Building the right kind of trust

To be loved or admired is a matter of wooing or courting the other person to try to sway them emotionally. There are lots of ways leaders can do that: by being authentic, by sharing of yourself, by acts of generosity. These are in themselves good things, but they don’t necessarily translate into someone trusting you and they can be ephemeral. On the other hand, when you have transactional trust, you can have an interpersonal disagreement with someone, but they still know they can rely on you because of past experience and confidence in your shared values. From a team leadership point of view, it is far more important that team members trust each other than like each other. If the relationships are only based on affection or good feeling, it’s hard to come together and work though the kinds of constructive conflict required for teams to move the needle on business performance.

This is not to say good leaders don’t want relationships and are indifferent to their teams and colleagues. The holy grail of trust is to have both relational and transactional, but if you have to build one or the other, a leader should opt for transactional trust. If you seek to have an impact and get things done – especially in a new environment where no one knows you – focus on demonstrating that you are trustworthy, capable and competent, and can add value. That is more important to your driving forward your strategic agenda than making sure that people like you.

Our research with over 1300 leaders demonstrates how important this is: we found that highly-trusted leaders outperformed untrusted leaders in 86 of the 90 behaviors on our Executive Presence Index (ExPItm). These behaviors are ones we have determined scientifically make up a leader's overall presence and level of influence, and trust is clearly a differentiator.
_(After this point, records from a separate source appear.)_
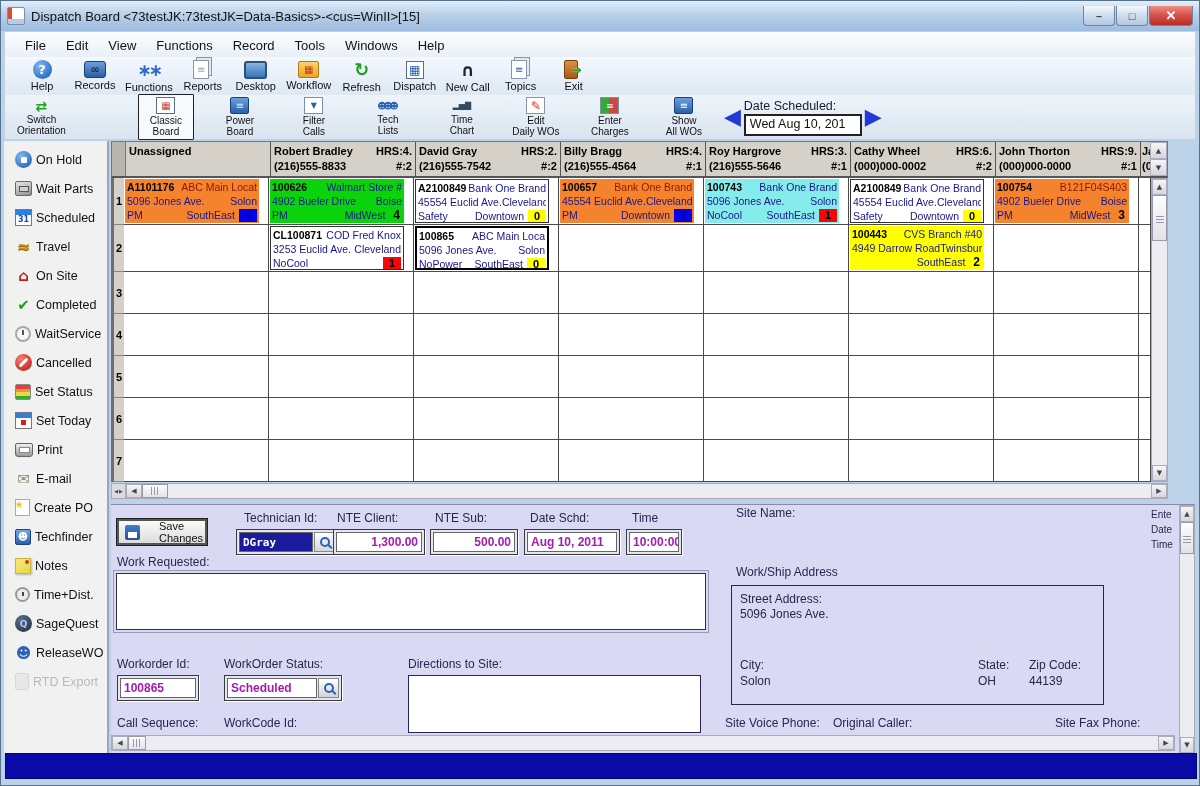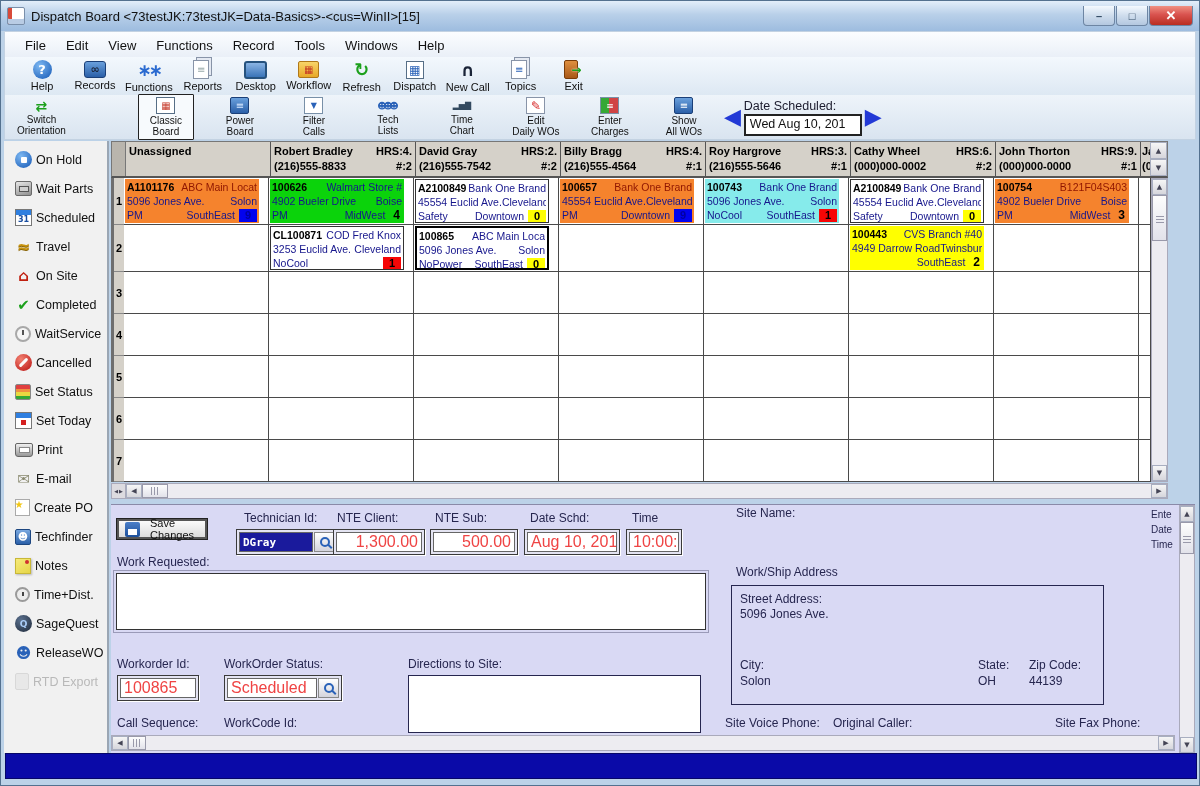"Save" .savebtn { gap: 10px -> 19px; height: 20px -> 26px }
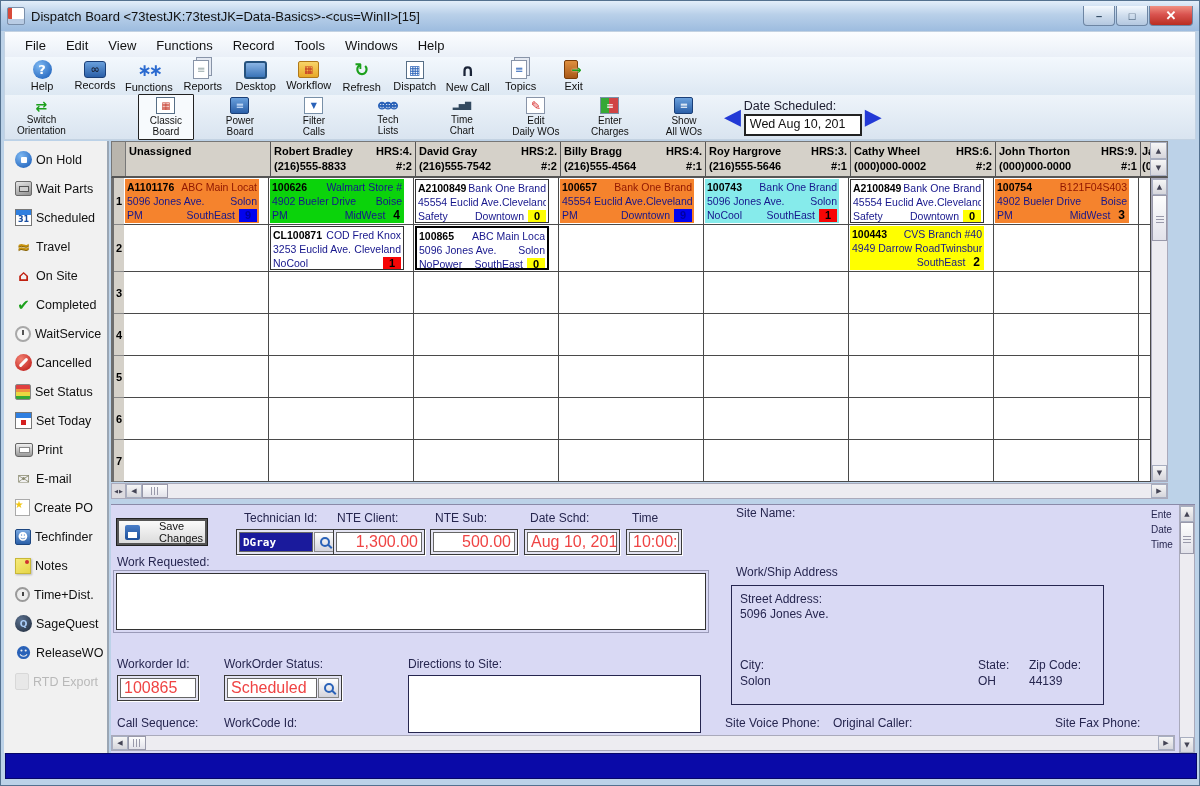"1,300.00" .finner { color: #ef4444 -> #a21caf; font-size: 16px -> 12px; font-weight: none -> bold }
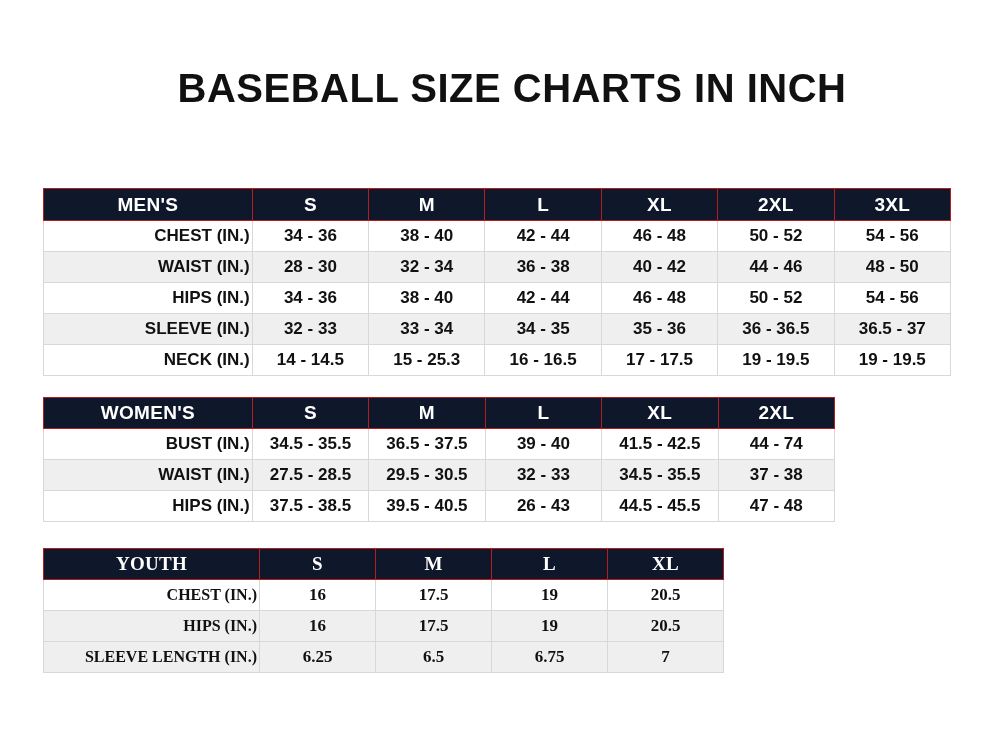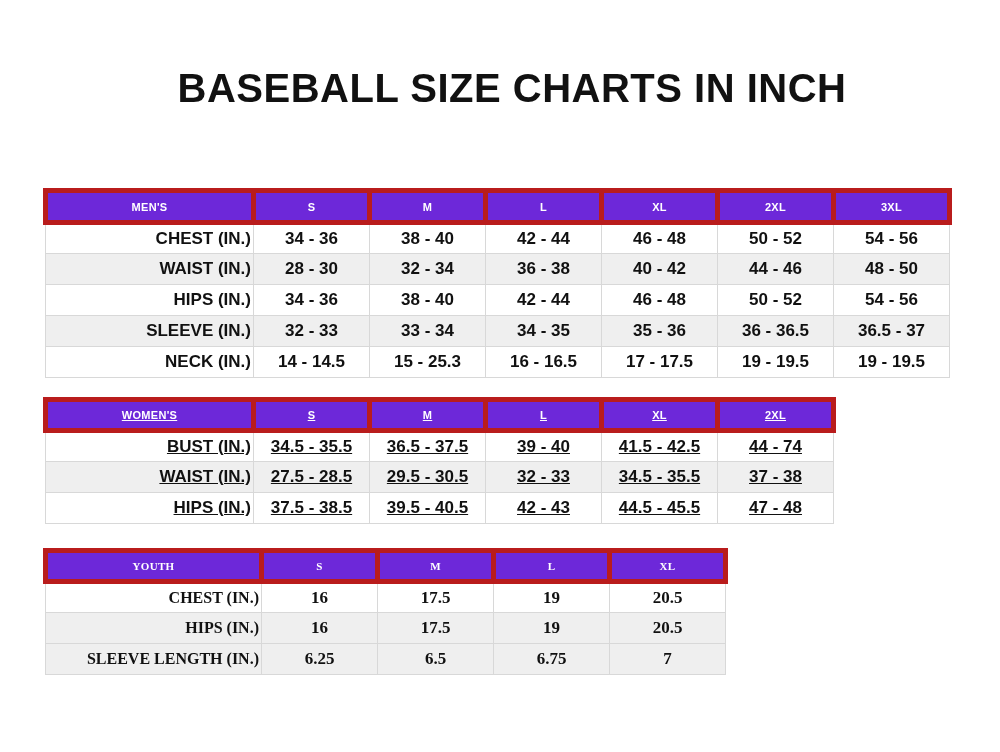"MEN'S" .tbl thead th { background: #6d28d9 -> #0f172a; border: 5px solid #b91c1c -> 1px solid #b91c1c; font-size: 11px -> 19px }
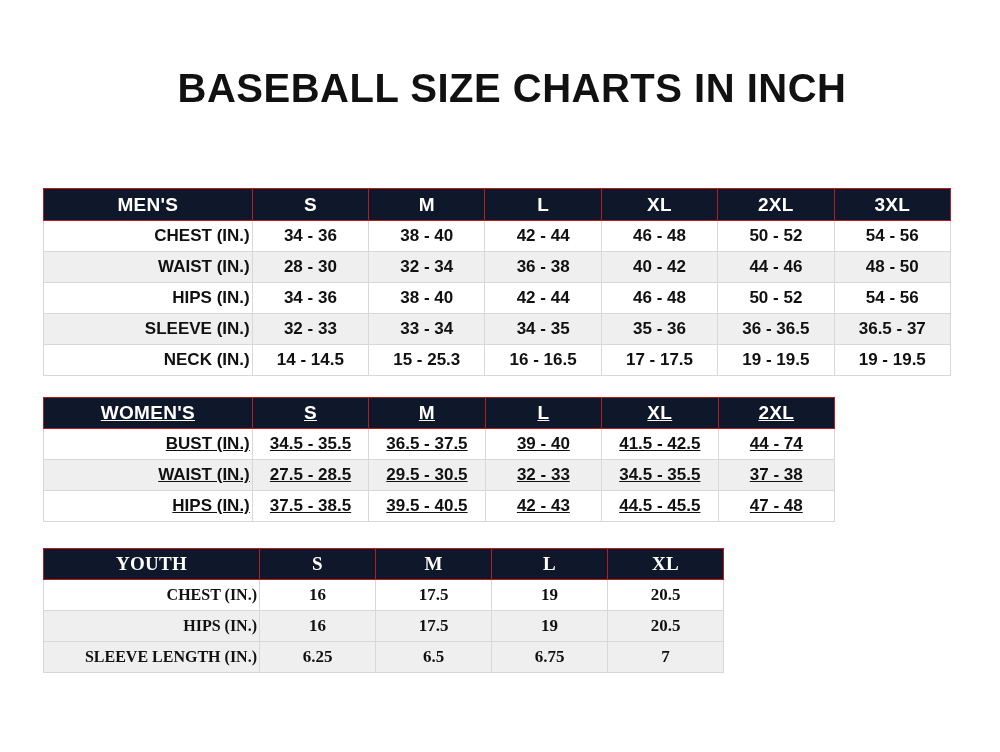"WOMEN'S" #womens-table th, #womens-table td { text-decoration: underline -> none }
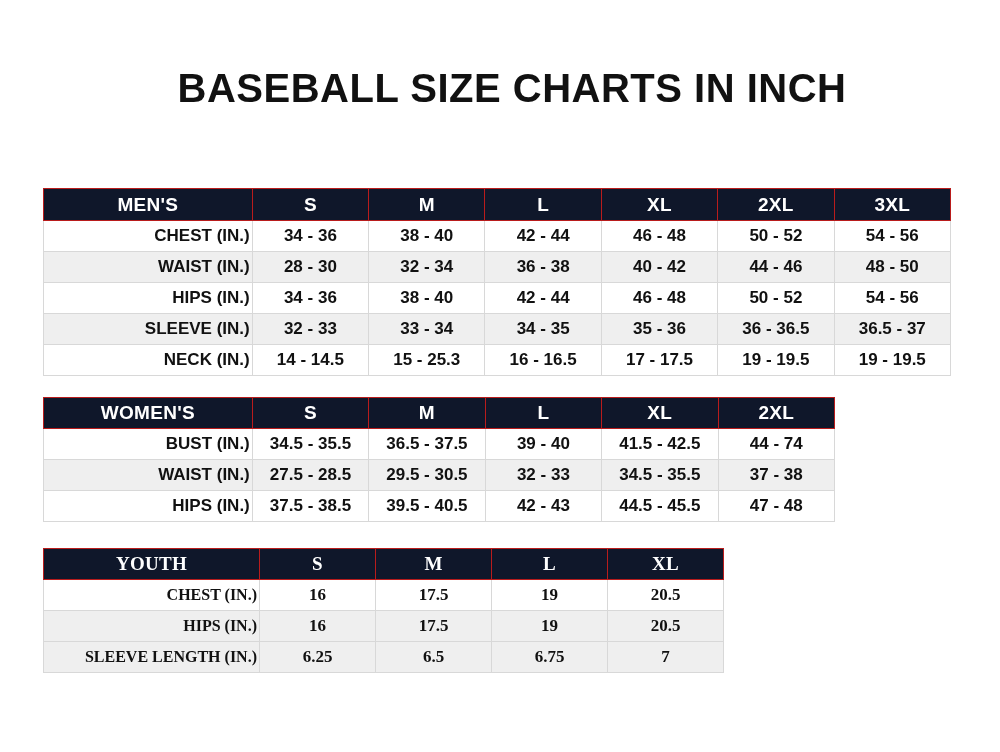"42 - 43" td { text: 42 -> 26 }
Operationalizing transactional trust

As a leader thinking about putting the concept of transactional trust into operation in connecting with your team and with colleagues, consider these tips:

Understand the risk factors from the other person’s point of view. The key is to think about the interaction you will have from the other person’s point of view using “180 thinking.” Use something like our Audience Agenda System that helps you make your case based on what matters most to the other person. Think about what is at risk for the other person – what are they interested in, concerned about, and what do they need to have their concerns assuaged, rather than how to get them to like you.
Communicate the key behaviors. As you think about your interactions, consider that others will be judging how you show that:
  • You are predictable and reliable
  • You have the capability
  • Your motives are aligned

None of these require someone to like you but they would trust you the same way they would trust a surgeon to operate: it’s unnecessary to like them, or feel any connection, as long as you trust them to do the job.

Leverage the opportunity to accelerate the cycle time on trust. It doesn’t necessarily take longer to demonstrate transactional trust versus relational trust. In fact, once they understand what drives it, most leaders can build transactional trust – across all 3 dimensions – much faster, and without going near relational trust. One CEO we worked with was getting ready for a high stakes strategy offsite facilitation with her senior team, and was nervous about our approach and the fact that she hadn’t worked with us before. On the spot, on site, with 30 minutes to go, she asked her mentor – another high profile CEO brought in to be skeptical – to vet us and what we were planning. We took 15 minutes to walk him through our experience, our capability and our understanding of the CEO and her leadership team’s needs. He turned to her, gave us the thumbs up and joined in the action himself.

When it comes down to it, it’s all about finding common ground to collaborate and win – focus on reducing the risk for others and solving their problems, and you are on the road to trust.